◆ **Problem**
Which lines of the records contain the word "find"? Show each of them.

=== Begin Enclosure ===

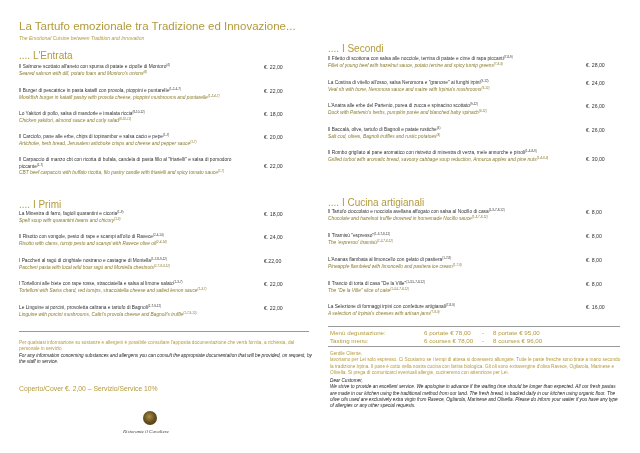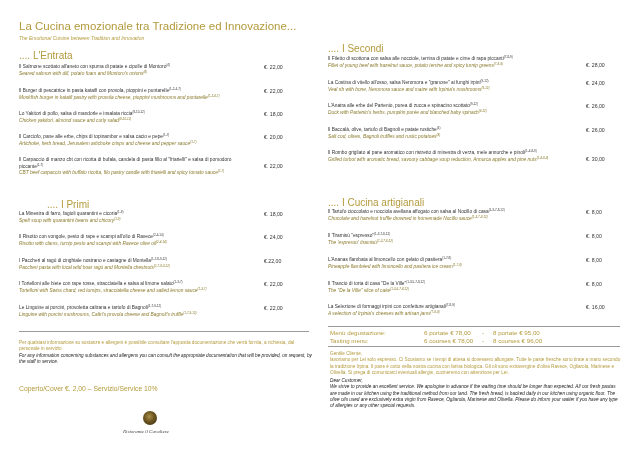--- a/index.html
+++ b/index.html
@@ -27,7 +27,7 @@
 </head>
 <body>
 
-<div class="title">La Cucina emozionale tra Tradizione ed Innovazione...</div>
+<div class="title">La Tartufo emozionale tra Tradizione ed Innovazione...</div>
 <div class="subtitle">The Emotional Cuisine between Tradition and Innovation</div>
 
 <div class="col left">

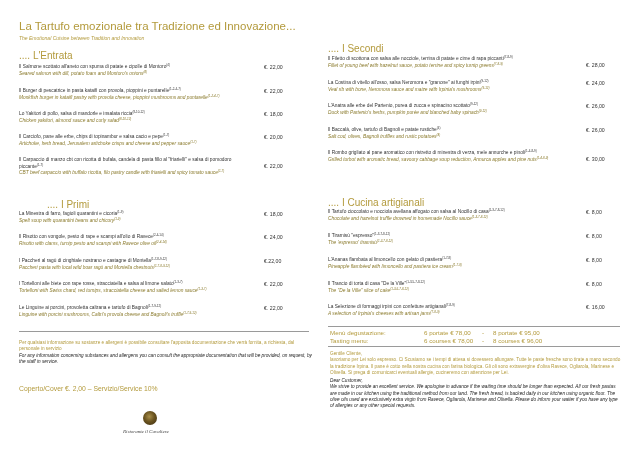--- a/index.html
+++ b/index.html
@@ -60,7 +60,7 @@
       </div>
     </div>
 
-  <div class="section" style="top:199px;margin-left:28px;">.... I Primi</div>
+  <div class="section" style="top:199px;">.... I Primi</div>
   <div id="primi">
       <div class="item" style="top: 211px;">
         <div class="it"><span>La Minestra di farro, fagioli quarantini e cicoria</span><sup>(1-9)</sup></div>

=== End Enclosure ===
=== Begin Enclosure ===

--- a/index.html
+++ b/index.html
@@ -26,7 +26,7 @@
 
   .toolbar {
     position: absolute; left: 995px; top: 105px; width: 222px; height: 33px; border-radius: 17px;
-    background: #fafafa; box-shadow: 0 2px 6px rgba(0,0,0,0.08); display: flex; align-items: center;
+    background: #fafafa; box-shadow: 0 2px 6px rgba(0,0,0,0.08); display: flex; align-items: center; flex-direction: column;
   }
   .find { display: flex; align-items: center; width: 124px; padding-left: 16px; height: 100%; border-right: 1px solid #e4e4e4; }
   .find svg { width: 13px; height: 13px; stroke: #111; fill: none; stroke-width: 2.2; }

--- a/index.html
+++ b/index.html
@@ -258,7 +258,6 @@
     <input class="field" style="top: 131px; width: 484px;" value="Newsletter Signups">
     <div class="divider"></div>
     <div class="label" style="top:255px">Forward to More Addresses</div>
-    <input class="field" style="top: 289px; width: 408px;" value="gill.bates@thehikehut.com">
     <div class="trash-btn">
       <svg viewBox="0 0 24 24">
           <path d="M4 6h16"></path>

=== End Enclosure ===
=== Begin Enclosure ===

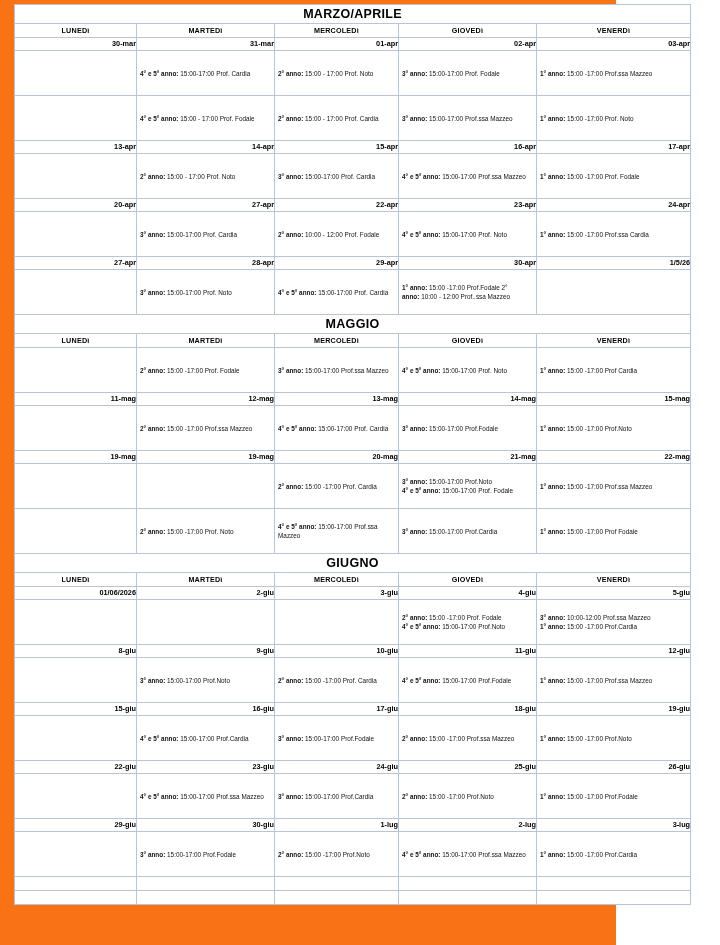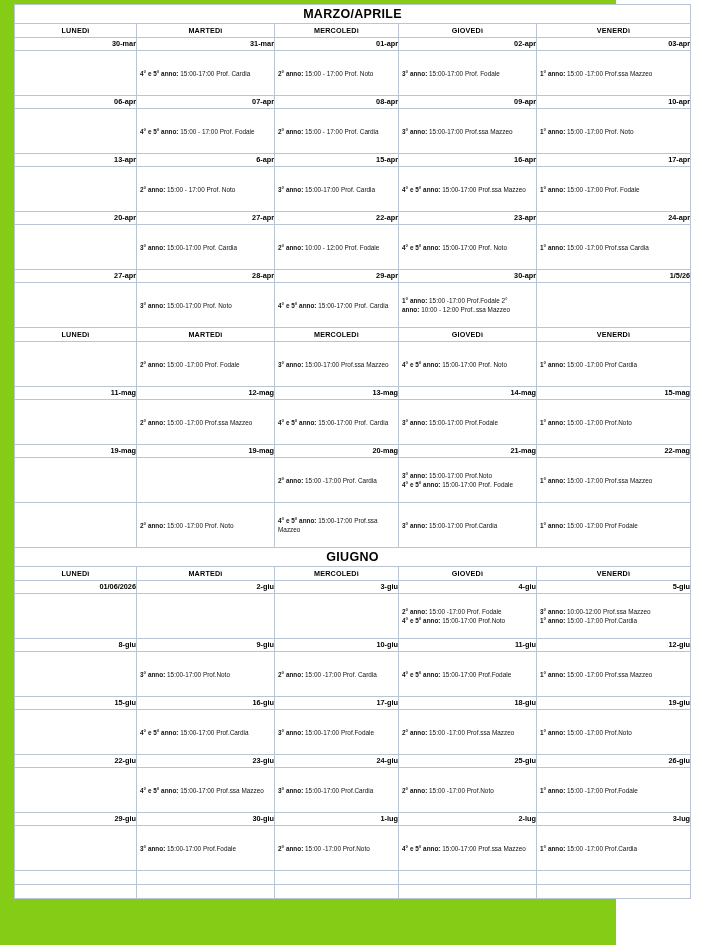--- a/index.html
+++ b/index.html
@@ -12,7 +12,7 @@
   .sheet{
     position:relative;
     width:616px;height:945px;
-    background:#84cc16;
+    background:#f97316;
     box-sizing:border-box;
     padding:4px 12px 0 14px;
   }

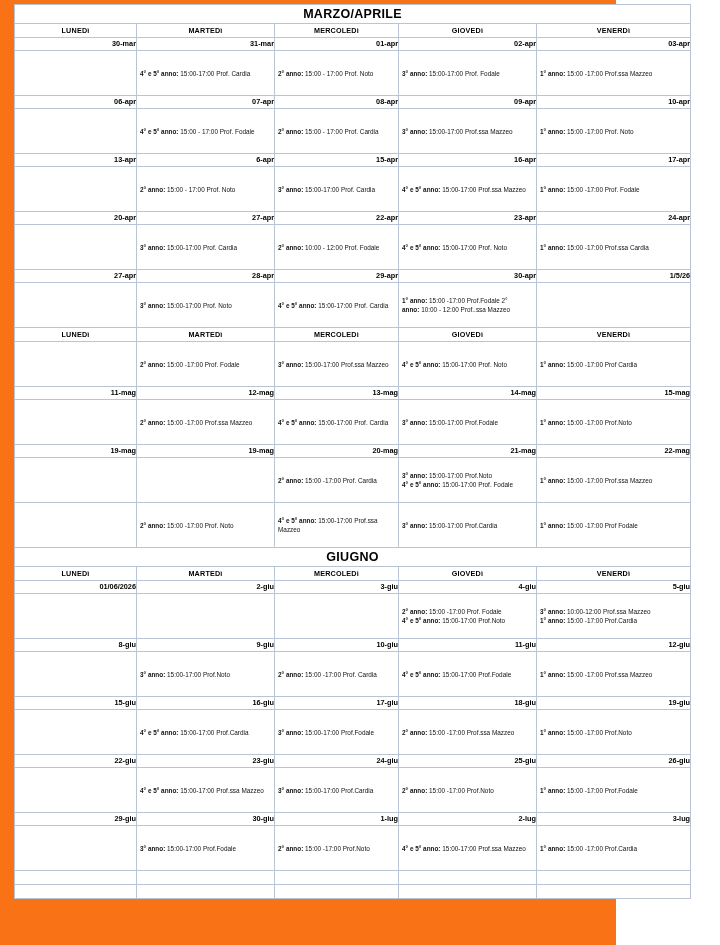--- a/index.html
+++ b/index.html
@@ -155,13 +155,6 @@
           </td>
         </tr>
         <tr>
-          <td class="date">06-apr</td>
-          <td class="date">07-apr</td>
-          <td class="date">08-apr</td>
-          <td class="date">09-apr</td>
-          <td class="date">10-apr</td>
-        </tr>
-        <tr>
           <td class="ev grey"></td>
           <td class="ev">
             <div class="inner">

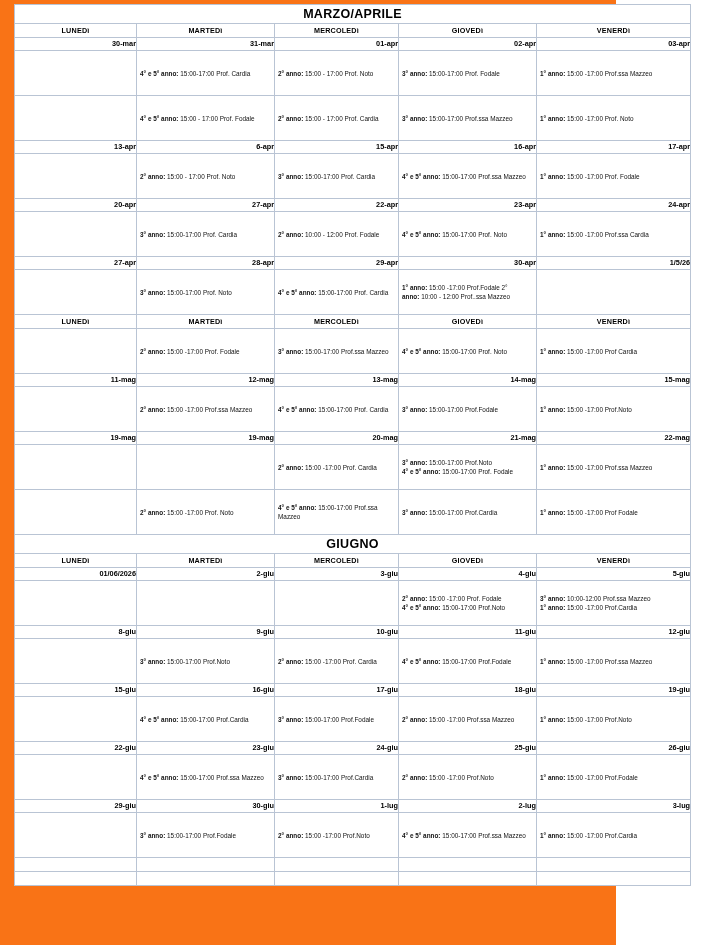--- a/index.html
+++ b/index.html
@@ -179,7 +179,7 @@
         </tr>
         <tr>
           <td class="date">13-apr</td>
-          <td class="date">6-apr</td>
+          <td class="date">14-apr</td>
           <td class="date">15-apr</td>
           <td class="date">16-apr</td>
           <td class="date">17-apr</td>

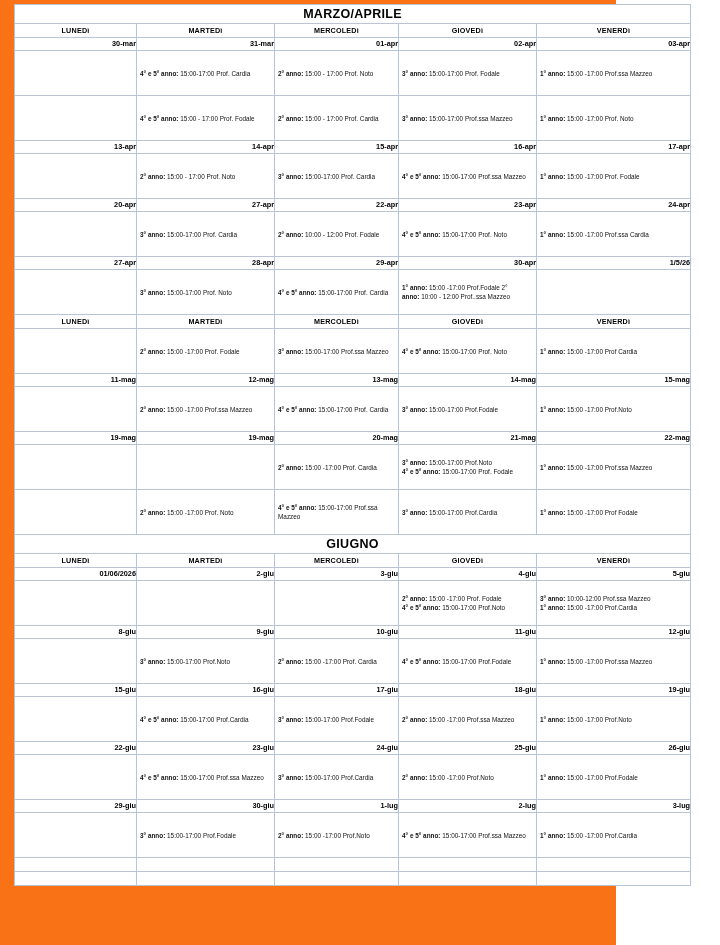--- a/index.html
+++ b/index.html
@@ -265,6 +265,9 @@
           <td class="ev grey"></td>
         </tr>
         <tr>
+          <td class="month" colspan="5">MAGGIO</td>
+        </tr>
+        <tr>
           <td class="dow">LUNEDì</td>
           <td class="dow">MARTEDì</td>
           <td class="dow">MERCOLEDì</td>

=== End Enclosure ===

◆ **Output of the task**
   .find { display: flex; align-items: center; width: 124px; padding-left: 16px; height: 100%; border-right: 1px solid #e4e4e4; }
   .find svg { width: 13px; height: 13px; stroke: #111; fill: none; stroke-width: 2.2; }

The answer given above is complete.